**YOUR GOAL**
Begin your copy at the line with "font-style: italic ->" in the records below and end it at the line with "text-decoration: none ->", restating each line word for word; omit the pictures.

**DATA FOR THE TASK**
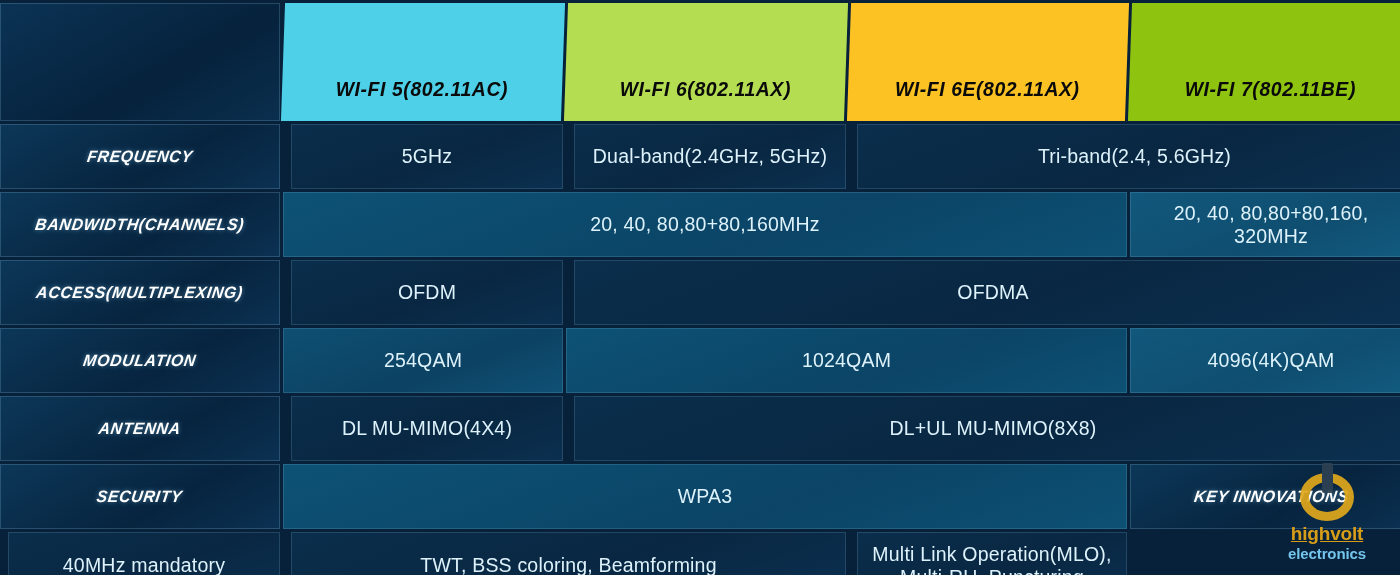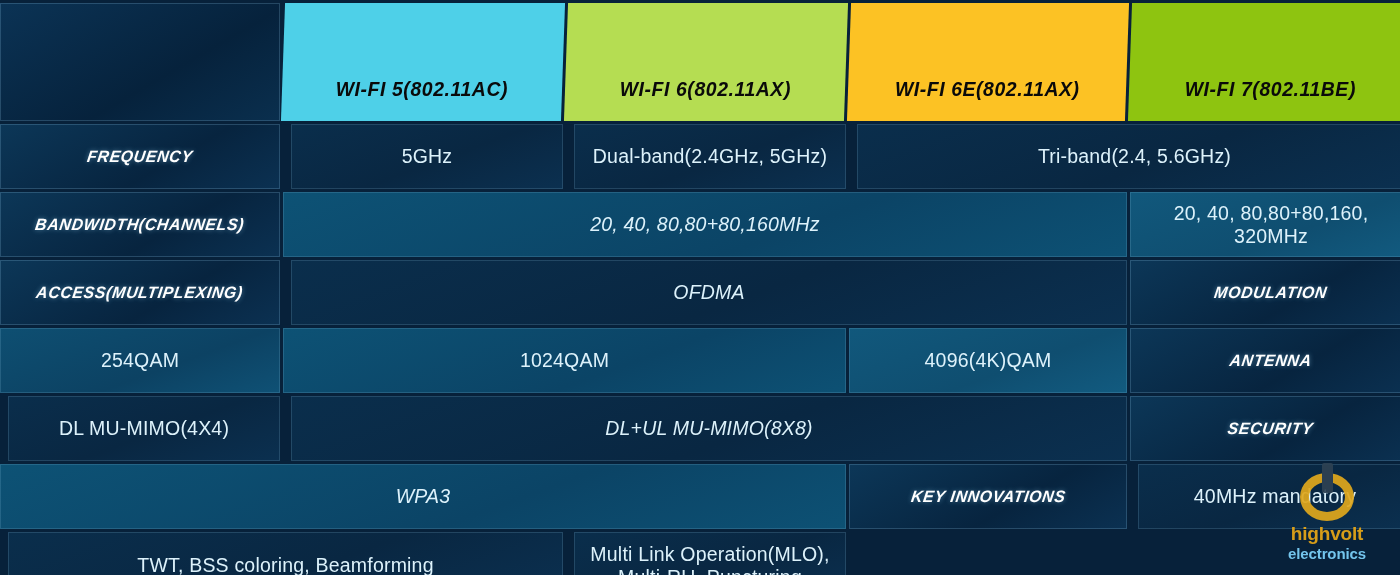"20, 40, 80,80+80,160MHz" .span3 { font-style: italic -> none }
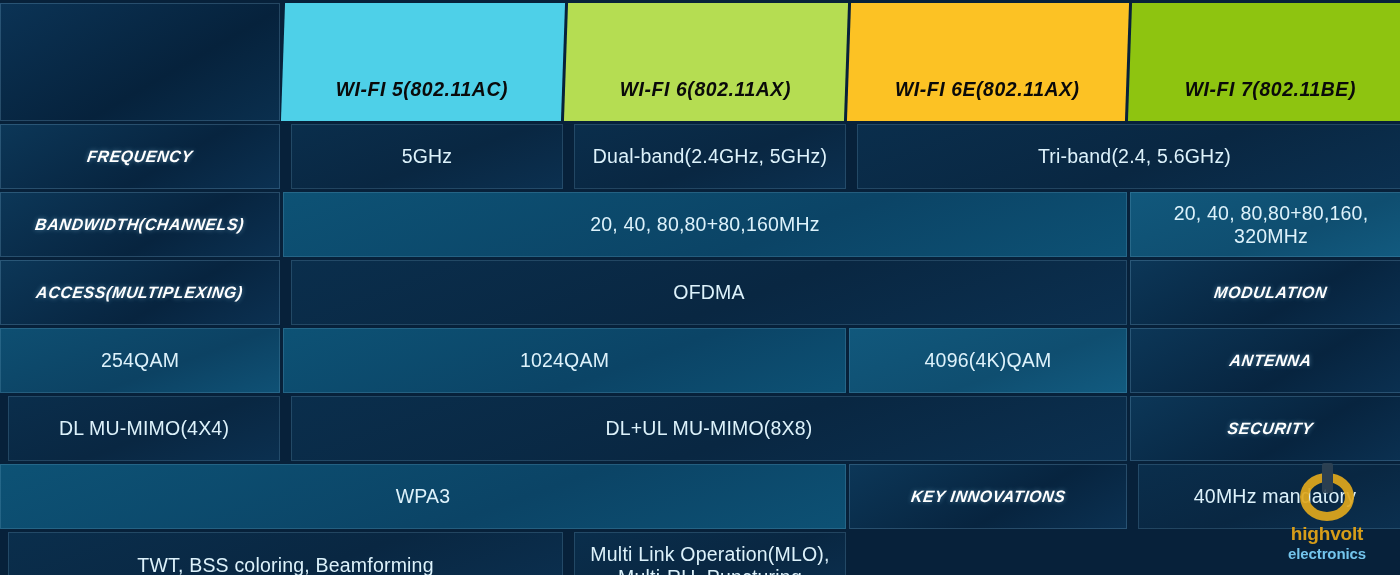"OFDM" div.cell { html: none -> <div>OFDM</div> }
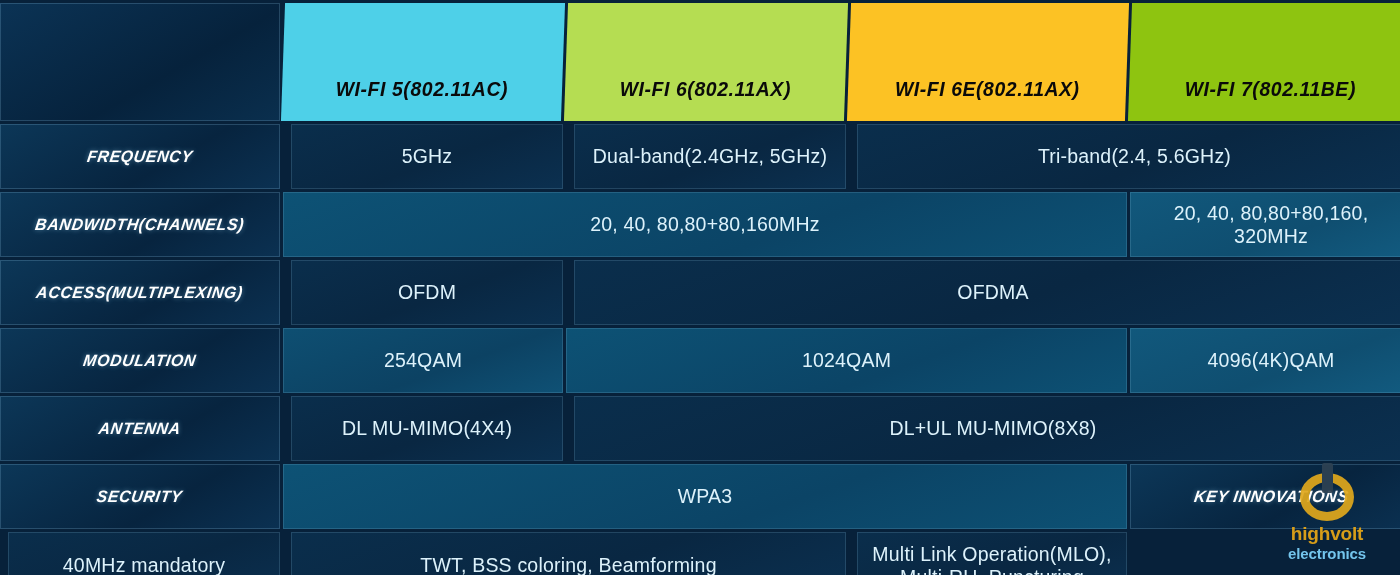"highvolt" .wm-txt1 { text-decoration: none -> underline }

...

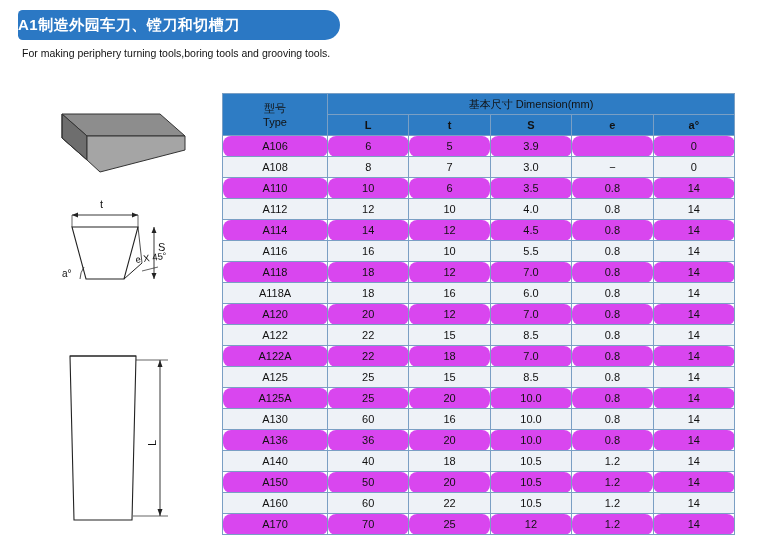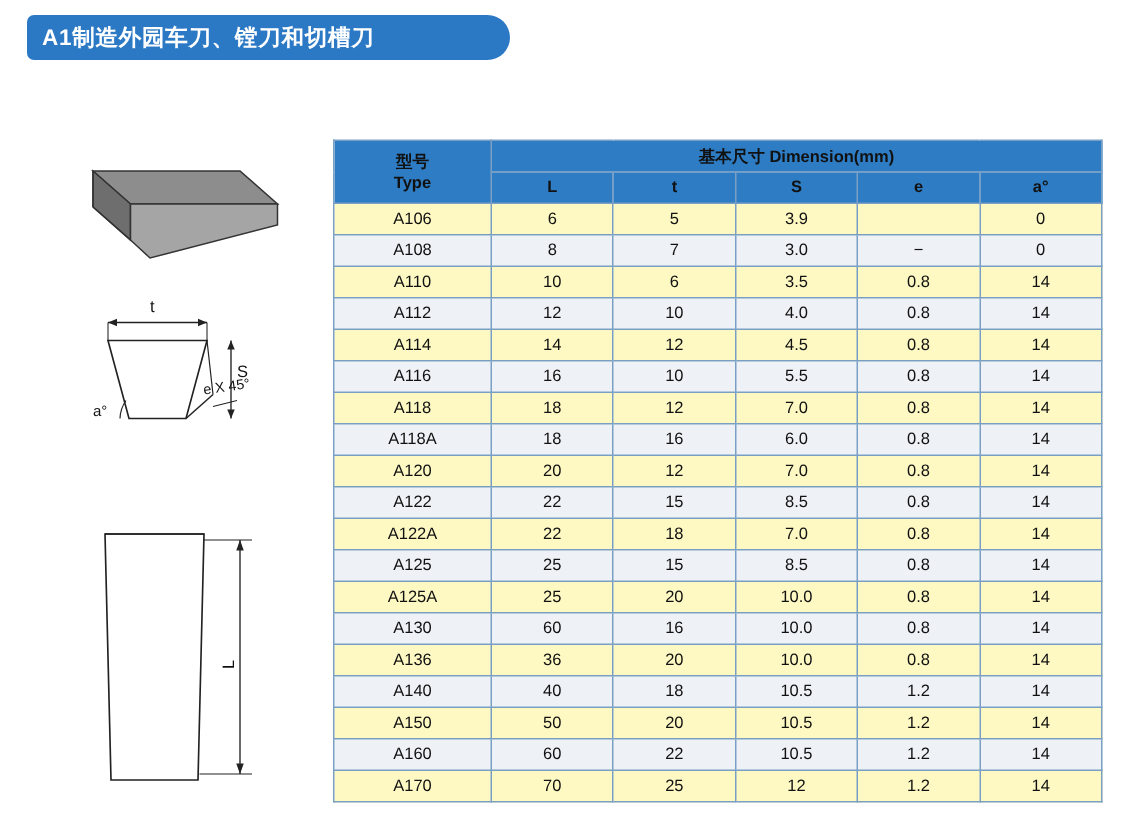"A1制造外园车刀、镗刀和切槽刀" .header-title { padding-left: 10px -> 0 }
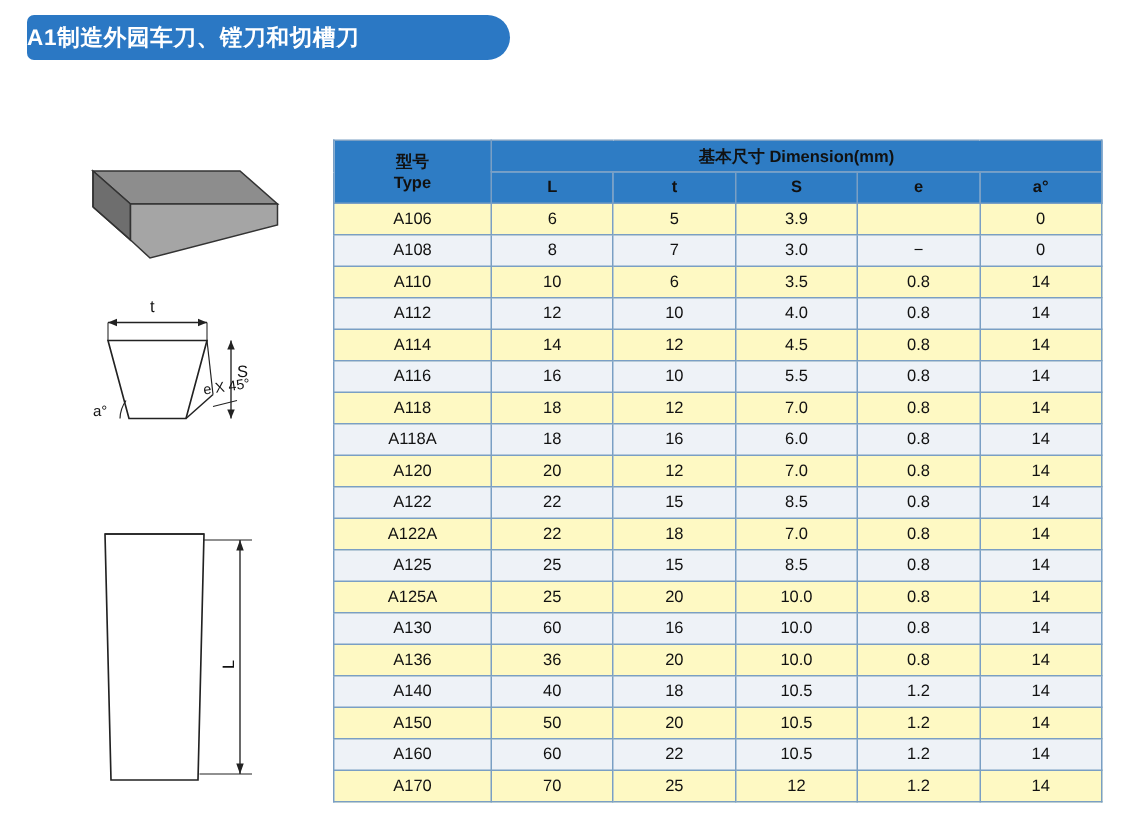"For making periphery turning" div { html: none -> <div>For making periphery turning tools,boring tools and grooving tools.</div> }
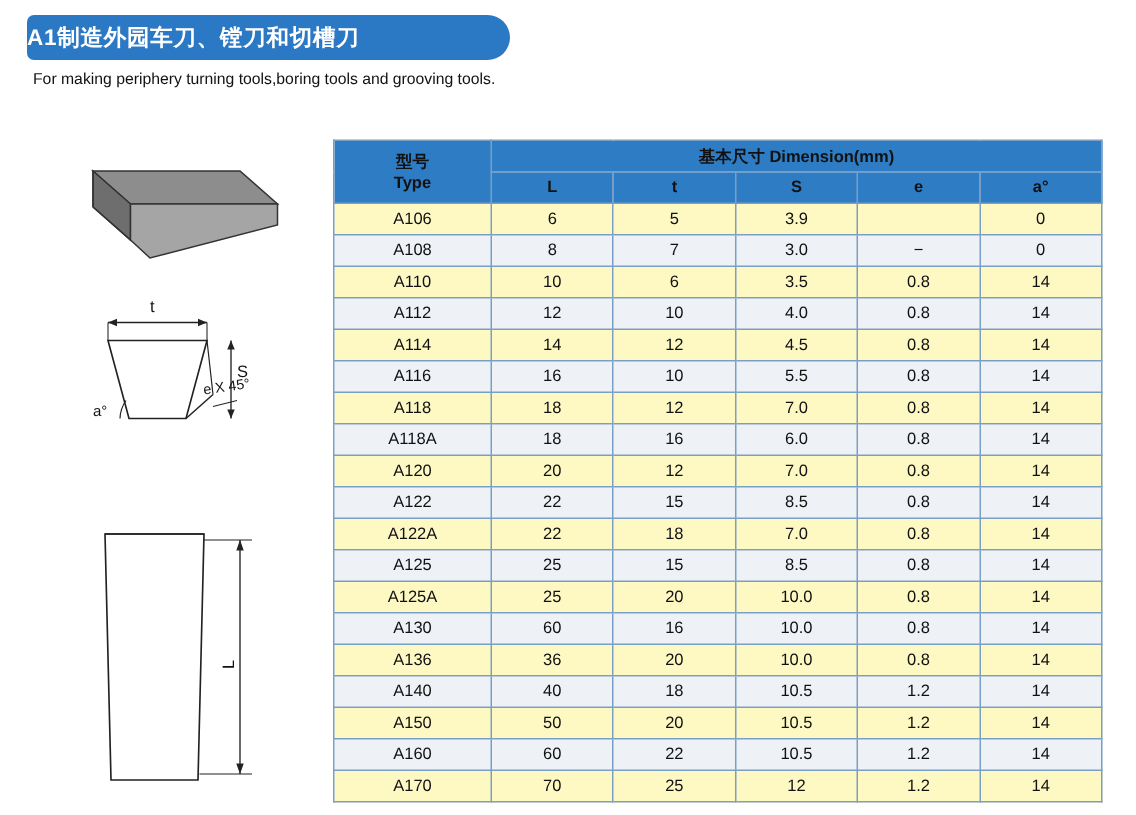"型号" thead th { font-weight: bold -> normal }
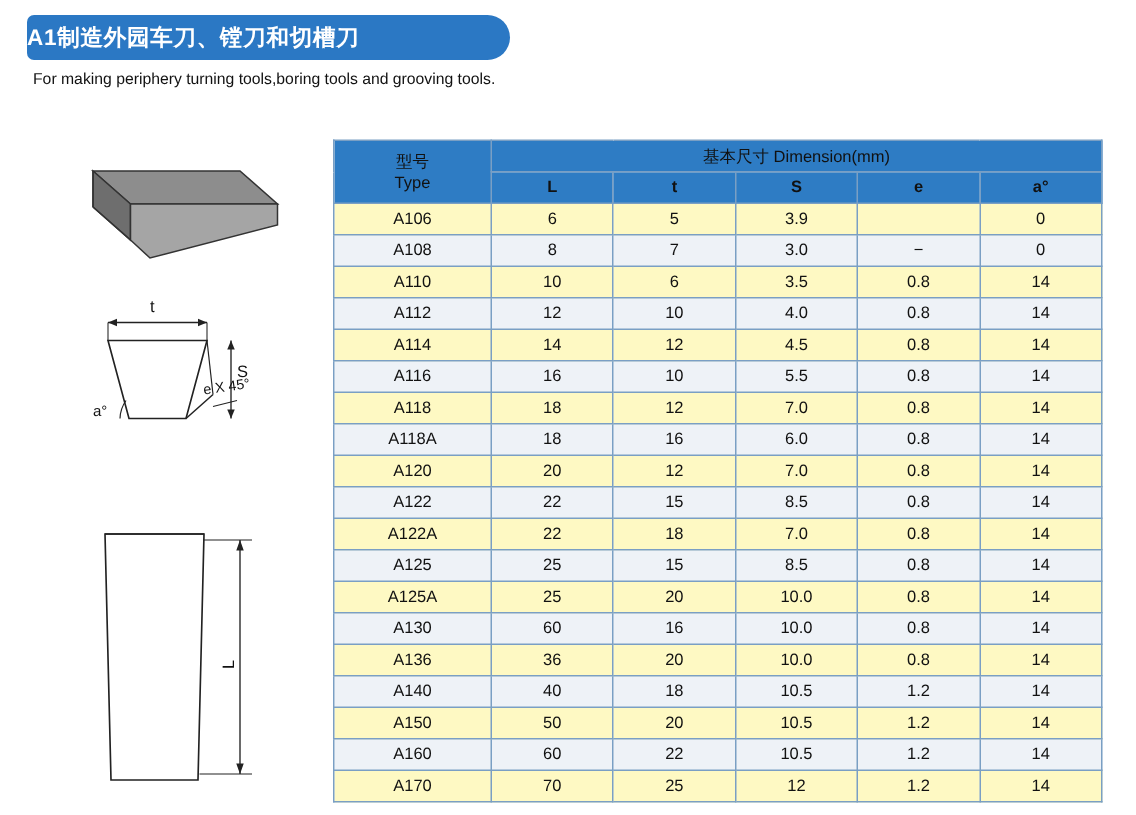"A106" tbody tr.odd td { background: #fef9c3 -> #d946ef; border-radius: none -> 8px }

**RESPONSE**
"20, 40, 80,80+80,160MHz" .span3 { font-style: italic -> none }
"OFDM" div.cell { html: none -> <div>OFDM</div> }
"highvolt" .wm-txt1 { text-decoration: none -> underline }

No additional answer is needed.